> [Task requirements] With the pictures removed, please write out every line below exactly as given.

== == ==

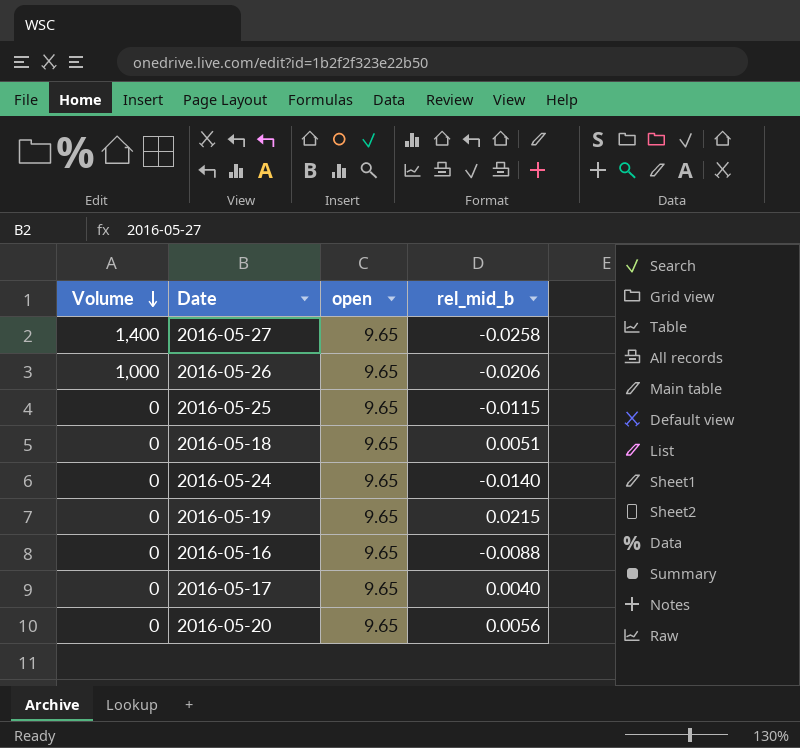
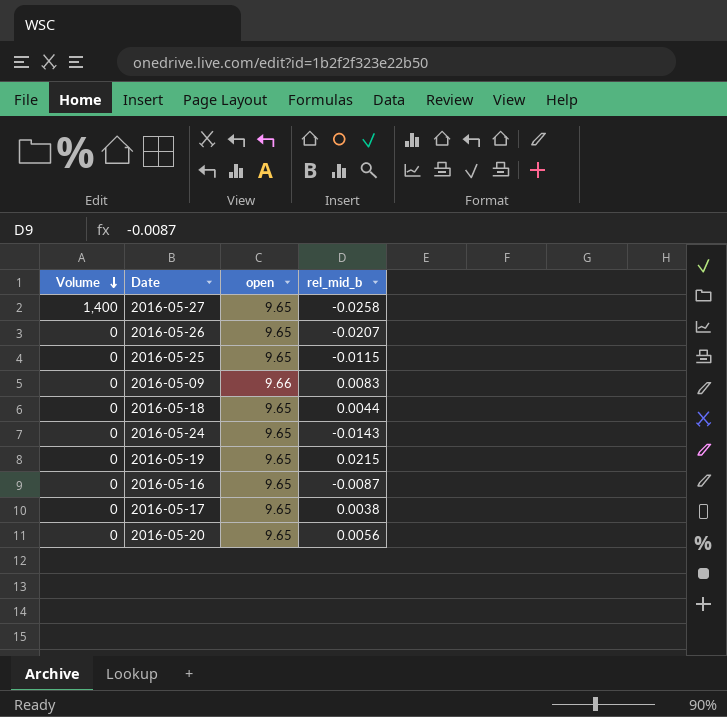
2016-05-26 | Volume: 1,000 -> 0
2016-05-26 | rel_mid_b: -0.0206 -> -0.0207
row 2016-05-09: none -> 0 | 9.66 | 0.0083
2016-05-18 | rel_mid_b: 0.0051 -> 0.0044
2016-05-24 | rel_mid_b: -0.0140 -> -0.0143
2016-05-16 | rel_mid_b: -0.0088 -> -0.0087
2016-05-17 | rel_mid_b: 0.0040 -> 0.0038

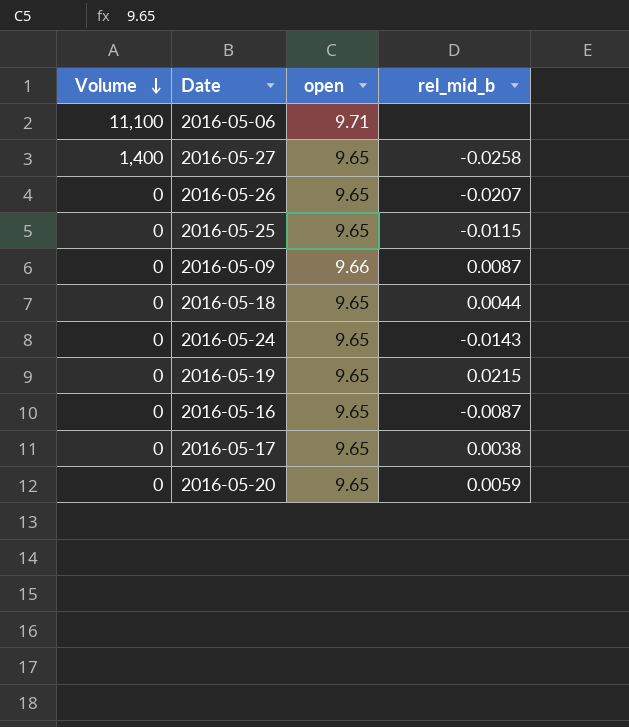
row 2016-05-06: none -> 11,100 | 9.71 | none
2016-05-09 | rel_mid_b: 0.0083 -> 0.0087
2016-05-20 | rel_mid_b: 0.0056 -> 0.0059

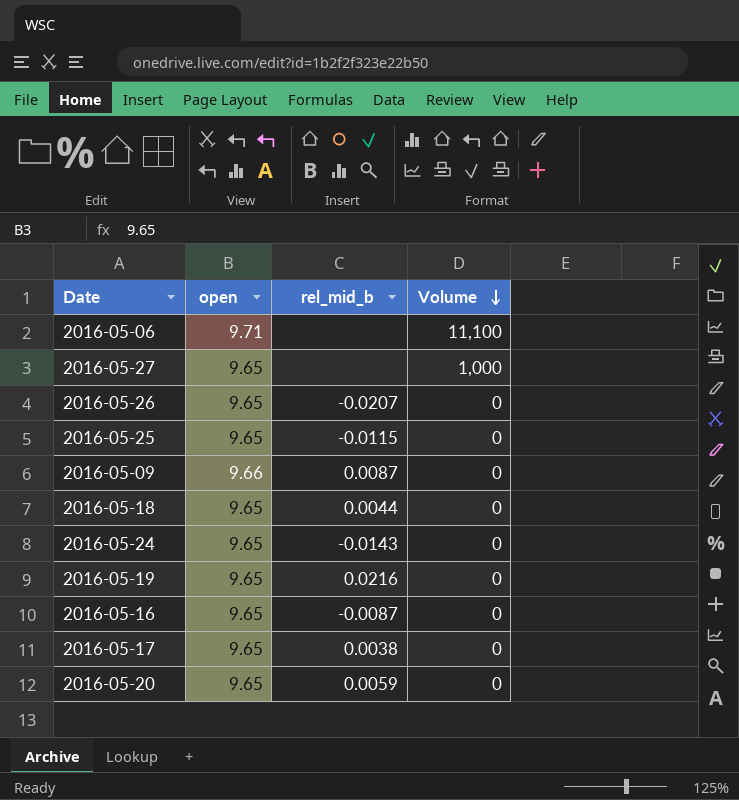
column Volume | position: 1 -> 4
2016-05-27 | rel_mid_b: -0.0258 -> none
2016-05-27 | Volume: 1,400 -> 1,000
2016-05-19 | rel_mid_b: 0.0215 -> 0.0216

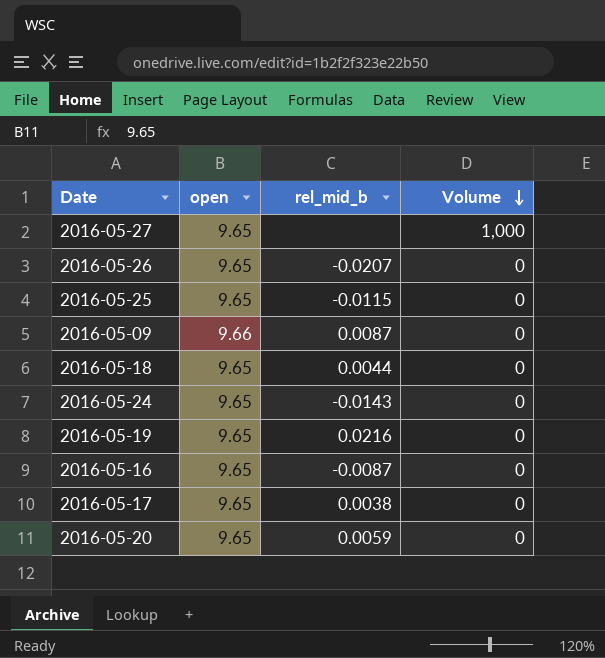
row 2016-05-06: 9.71 | none | 11,100 -> none

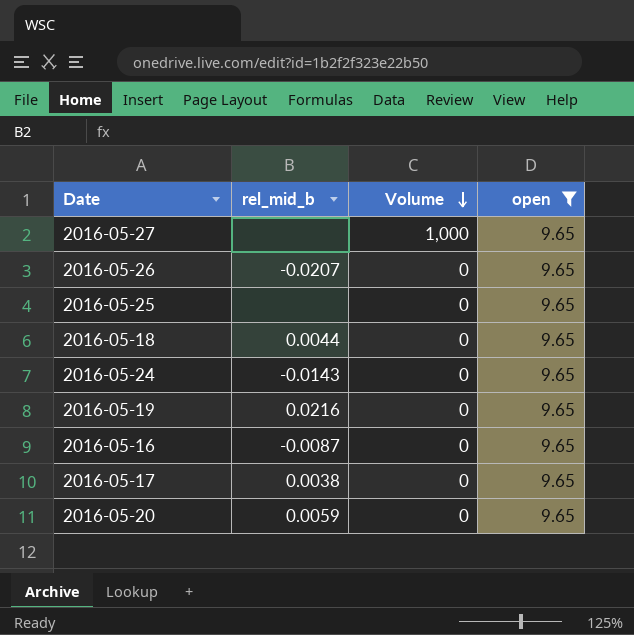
filter: none -> open = 9.65
column open | position: 2 -> 4
2016-05-25 | rel_mid_b: -0.0115 -> none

== == ==

> [Response area]
2016-05-26 | Volume: 1,000 -> 0
2016-05-26 | rel_mid_b: -0.0206 -> -0.0207
row 2016-05-09: none -> 0 | 9.66 | 0.0083
2016-05-18 | rel_mid_b: 0.0051 -> 0.0044
2016-05-24 | rel_mid_b: -0.0140 -> -0.0143
2016-05-16 | rel_mid_b: -0.0088 -> -0.0087
2016-05-17 | rel_mid_b: 0.0040 -> 0.0038

row 2016-05-06: none -> 11,100 | 9.71 | none
2016-05-09 | rel_mid_b: 0.0083 -> 0.0087
2016-05-20 | rel_mid_b: 0.0056 -> 0.0059

column Volume | position: 1 -> 4
2016-05-27 | rel_mid_b: -0.0258 -> none
2016-05-27 | Volume: 1,400 -> 1,000
2016-05-19 | rel_mid_b: 0.0215 -> 0.0216

row 2016-05-06: 9.71 | none | 11,100 -> none

filter: none -> open = 9.65
column open | position: 2 -> 4
2016-05-25 | rel_mid_b: -0.0115 -> none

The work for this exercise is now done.